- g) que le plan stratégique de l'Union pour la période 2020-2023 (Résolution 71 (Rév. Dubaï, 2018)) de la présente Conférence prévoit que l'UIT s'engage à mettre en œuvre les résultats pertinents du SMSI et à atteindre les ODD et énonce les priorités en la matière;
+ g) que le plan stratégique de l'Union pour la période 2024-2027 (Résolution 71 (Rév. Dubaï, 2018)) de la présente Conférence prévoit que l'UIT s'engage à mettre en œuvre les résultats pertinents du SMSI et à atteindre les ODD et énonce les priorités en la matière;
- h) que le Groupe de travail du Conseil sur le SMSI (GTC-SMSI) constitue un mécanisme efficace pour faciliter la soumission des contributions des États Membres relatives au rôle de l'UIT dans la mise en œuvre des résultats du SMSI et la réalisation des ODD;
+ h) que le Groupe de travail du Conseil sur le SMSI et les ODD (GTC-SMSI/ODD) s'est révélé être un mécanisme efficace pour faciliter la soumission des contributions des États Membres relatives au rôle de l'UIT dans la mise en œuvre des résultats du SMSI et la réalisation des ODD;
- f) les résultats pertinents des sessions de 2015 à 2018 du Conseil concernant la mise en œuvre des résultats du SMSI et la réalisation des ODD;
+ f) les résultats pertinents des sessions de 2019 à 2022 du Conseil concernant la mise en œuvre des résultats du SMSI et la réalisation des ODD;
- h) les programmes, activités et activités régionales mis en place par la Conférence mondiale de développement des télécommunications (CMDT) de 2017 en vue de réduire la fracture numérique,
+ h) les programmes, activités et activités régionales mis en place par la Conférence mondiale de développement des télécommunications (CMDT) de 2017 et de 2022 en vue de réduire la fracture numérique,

### [WORK REQUEST]
Take the listing above from its first line through the line containing "- h) les programmes, activités", and transcribe that stretch exactly, with no other lines.

### [SOLUTION FOR THIS TASK]
- g) que le plan stratégique de l'Union pour la période 2020-2023 (Résolution 71 (Rév. Dubaï, 2018)) de la présente Conférence prévoit que l'UIT s'engage à mettre en œuvre les résultats pertinents du SMSI et à atteindre les ODD et énonce les priorités en la matière;
+ g) que le plan stratégique de l'Union pour la période 2024-2027 (Résolution 71 (Rév. Dubaï, 2018)) de la présente Conférence prévoit que l'UIT s'engage à mettre en œuvre les résultats pertinents du SMSI et à atteindre les ODD et énonce les priorités en la matière;
- h) que le Groupe de travail du Conseil sur le SMSI (GTC-SMSI) constitue un mécanisme efficace pour faciliter la soumission des contributions des États Membres relatives au rôle de l'UIT dans la mise en œuvre des résultats du SMSI et la réalisation des ODD;
+ h) que le Groupe de travail du Conseil sur le SMSI et les ODD (GTC-SMSI/ODD) s'est révélé être un mécanisme efficace pour faciliter la soumission des contributions des États Membres relatives au rôle de l'UIT dans la mise en œuvre des résultats du SMSI et la réalisation des ODD;
- f) les résultats pertinents des sessions de 2015 à 2018 du Conseil concernant la mise en œuvre des résultats du SMSI et la réalisation des ODD;
+ f) les résultats pertinents des sessions de 2019 à 2022 du Conseil concernant la mise en œuvre des résultats du SMSI et la réalisation des ODD;
- h) les programmes, activités et activités régionales mis en place par la Conférence mondiale de développement des télécommunications (CMDT) de 2017 en vue de réduire la fracture numérique,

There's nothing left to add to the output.